- _WHAT THE TASK ASKS_: Repeat nothing but the lines below running from the one containing "Add ingredient, tools" to the one containing "MY PUBLICATION LIST". Keep both end lines.

- _GIVEN DATA_:
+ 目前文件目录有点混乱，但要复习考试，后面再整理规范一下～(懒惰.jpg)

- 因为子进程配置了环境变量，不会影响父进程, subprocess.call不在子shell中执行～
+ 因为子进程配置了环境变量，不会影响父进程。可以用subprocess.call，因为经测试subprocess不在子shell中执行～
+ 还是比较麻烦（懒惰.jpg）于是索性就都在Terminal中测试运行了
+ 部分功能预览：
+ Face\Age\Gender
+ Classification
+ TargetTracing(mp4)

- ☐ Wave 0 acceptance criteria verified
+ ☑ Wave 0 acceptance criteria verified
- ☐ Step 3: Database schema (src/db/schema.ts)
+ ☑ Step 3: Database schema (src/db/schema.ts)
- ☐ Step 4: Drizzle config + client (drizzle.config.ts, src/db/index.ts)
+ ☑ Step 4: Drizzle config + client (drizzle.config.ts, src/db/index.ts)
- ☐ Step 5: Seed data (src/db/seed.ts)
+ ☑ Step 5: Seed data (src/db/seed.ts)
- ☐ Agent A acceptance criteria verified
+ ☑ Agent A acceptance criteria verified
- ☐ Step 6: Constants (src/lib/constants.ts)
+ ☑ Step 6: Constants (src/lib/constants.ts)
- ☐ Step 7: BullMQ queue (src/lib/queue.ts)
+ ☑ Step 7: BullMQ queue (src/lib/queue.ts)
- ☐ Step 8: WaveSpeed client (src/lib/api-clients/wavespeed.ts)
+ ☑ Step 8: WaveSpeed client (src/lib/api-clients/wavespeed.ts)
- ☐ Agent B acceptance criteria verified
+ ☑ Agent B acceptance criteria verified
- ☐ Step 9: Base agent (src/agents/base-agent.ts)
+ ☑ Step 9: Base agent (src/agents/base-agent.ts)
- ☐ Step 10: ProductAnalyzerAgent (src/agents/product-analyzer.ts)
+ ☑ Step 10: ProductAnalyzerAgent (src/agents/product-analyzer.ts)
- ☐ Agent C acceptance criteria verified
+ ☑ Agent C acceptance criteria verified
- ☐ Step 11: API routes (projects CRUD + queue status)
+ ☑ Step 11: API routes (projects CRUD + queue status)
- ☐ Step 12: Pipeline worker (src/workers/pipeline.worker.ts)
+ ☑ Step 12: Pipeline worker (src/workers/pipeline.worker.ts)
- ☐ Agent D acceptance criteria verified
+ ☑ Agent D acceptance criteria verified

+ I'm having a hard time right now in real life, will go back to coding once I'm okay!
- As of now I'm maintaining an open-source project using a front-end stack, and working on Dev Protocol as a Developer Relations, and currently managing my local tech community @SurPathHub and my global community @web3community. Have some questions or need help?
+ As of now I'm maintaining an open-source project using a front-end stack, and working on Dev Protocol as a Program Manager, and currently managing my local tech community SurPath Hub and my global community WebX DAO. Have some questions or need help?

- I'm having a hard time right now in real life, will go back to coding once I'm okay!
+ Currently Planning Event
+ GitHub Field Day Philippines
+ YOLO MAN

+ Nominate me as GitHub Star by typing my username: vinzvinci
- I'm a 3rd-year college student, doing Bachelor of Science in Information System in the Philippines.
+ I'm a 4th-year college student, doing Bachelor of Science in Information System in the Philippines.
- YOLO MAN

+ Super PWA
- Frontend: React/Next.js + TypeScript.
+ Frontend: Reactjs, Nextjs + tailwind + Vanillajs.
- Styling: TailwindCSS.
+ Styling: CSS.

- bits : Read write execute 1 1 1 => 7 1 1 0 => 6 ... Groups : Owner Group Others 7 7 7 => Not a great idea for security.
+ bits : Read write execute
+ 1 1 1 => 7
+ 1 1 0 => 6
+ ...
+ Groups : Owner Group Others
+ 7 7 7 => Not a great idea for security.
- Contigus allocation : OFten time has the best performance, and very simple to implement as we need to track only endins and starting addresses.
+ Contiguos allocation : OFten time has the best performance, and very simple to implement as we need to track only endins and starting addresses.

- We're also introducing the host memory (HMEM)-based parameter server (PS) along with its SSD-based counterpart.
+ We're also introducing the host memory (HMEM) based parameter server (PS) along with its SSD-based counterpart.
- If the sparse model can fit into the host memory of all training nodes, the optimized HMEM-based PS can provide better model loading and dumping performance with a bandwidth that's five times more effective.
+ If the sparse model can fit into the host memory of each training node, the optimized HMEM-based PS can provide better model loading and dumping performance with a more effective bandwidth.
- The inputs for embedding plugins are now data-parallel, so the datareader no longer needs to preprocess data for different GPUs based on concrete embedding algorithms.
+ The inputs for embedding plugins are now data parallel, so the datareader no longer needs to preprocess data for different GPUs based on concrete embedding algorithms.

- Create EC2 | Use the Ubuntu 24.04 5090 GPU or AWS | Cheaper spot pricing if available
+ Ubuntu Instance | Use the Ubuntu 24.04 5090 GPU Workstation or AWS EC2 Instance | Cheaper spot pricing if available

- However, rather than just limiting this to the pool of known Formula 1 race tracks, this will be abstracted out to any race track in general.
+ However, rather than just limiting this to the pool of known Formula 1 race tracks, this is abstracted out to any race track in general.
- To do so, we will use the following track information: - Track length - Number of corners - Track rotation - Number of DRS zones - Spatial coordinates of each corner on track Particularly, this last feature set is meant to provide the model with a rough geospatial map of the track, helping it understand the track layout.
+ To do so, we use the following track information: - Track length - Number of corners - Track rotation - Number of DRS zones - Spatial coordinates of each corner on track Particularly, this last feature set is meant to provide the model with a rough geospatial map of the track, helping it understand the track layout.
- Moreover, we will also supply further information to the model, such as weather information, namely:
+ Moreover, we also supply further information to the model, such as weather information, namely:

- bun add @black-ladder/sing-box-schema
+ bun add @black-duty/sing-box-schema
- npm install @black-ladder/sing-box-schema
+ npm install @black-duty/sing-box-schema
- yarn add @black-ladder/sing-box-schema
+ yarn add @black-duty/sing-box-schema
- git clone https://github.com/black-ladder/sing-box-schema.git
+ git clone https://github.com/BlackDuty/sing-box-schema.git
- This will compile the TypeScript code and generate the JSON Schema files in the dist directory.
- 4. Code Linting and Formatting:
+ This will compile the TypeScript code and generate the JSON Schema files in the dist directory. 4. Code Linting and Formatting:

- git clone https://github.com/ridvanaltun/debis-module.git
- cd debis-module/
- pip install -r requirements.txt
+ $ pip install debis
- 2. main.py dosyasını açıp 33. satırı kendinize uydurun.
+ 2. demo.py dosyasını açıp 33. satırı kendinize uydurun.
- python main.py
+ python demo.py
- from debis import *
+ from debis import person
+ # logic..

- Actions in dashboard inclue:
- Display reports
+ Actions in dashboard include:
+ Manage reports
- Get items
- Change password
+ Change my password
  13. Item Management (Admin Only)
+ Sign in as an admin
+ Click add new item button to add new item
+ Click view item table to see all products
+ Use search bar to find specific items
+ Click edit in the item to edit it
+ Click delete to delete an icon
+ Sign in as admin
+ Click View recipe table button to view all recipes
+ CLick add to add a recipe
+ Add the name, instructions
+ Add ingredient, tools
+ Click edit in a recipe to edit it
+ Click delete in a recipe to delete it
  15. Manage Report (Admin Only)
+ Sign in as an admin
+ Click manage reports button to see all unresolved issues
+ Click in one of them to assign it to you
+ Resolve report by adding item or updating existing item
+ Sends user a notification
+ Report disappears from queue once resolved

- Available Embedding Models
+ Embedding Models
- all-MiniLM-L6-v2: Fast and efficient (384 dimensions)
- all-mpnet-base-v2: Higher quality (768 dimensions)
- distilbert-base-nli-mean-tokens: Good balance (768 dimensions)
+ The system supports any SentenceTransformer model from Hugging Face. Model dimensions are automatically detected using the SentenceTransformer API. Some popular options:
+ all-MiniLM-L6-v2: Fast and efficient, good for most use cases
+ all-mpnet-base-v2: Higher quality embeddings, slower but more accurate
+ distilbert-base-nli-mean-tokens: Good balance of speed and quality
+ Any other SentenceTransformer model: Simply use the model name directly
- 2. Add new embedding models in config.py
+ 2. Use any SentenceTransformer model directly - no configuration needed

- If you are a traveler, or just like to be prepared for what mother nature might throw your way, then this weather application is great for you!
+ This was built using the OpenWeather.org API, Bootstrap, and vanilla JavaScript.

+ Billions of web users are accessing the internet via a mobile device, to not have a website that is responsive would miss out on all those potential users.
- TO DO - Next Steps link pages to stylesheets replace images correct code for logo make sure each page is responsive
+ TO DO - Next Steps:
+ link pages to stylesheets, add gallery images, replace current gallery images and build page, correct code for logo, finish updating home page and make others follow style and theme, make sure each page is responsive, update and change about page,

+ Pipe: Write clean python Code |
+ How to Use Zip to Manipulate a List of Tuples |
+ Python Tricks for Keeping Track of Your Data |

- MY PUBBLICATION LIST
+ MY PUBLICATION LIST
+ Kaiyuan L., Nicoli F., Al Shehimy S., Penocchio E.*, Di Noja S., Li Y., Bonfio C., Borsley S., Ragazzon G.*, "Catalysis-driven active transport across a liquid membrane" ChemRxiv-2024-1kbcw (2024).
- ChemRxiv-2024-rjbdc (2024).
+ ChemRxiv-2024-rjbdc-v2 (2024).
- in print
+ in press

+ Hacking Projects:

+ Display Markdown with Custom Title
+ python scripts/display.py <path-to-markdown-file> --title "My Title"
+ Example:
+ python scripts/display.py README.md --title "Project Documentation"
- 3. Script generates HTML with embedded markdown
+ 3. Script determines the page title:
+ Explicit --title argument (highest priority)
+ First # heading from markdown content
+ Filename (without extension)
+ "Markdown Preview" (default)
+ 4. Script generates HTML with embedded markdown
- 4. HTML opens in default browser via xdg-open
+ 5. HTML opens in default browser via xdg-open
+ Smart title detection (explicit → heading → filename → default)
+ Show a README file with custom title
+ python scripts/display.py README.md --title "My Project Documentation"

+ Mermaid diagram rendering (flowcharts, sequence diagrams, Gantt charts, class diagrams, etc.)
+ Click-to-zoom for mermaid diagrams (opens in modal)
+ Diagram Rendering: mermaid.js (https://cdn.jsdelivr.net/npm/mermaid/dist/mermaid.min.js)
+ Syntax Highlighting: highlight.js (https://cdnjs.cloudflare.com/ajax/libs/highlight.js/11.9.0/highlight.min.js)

- _TASK RESULT_:
+ Add ingredient, tools
+ Click edit in a recipe to edit it
+ Click delete in a recipe to delete it
  15. Manage Report (Admin Only)
+ Sign in as an admin
+ Click manage reports button to see all unresolved issues
+ Click in one of them to assign it to you
+ Resolve report by adding item or updating existing item
+ Sends user a notification
+ Report disappears from queue once resolved

- Available Embedding Models
+ Embedding Models
- all-MiniLM-L6-v2: Fast and efficient (384 dimensions)
- all-mpnet-base-v2: Higher quality (768 dimensions)
- distilbert-base-nli-mean-tokens: Good balance (768 dimensions)
+ The system supports any SentenceTransformer model from Hugging Face. Model dimensions are automatically detected using the SentenceTransformer API. Some popular options:
+ all-MiniLM-L6-v2: Fast and efficient, good for most use cases
+ all-mpnet-base-v2: Higher quality embeddings, slower but more accurate
+ distilbert-base-nli-mean-tokens: Good balance of speed and quality
+ Any other SentenceTransformer model: Simply use the model name directly
- 2. Add new embedding models in config.py
+ 2. Use any SentenceTransformer model directly - no configuration needed

- If you are a traveler, or just like to be prepared for what mother nature might throw your way, then this weather application is great for you!
+ This was built using the OpenWeather.org API, Bootstrap, and vanilla JavaScript.

+ Billions of web users are accessing the internet via a mobile device, to not have a website that is responsive would miss out on all those potential users.
- TO DO - Next Steps link pages to stylesheets replace images correct code for logo make sure each page is responsive
+ TO DO - Next Steps:
+ link pages to stylesheets, add gallery images, replace current gallery images and build page, correct code for logo, finish updating home page and make others follow style and theme, make sure each page is responsive, update and change about page,

+ Pipe: Write clean python Code |
+ How to Use Zip to Manipulate a List of Tuples |
+ Python Tricks for Keeping Track of Your Data |

- MY PUBBLICATION LIST
+ MY PUBLICATION LIST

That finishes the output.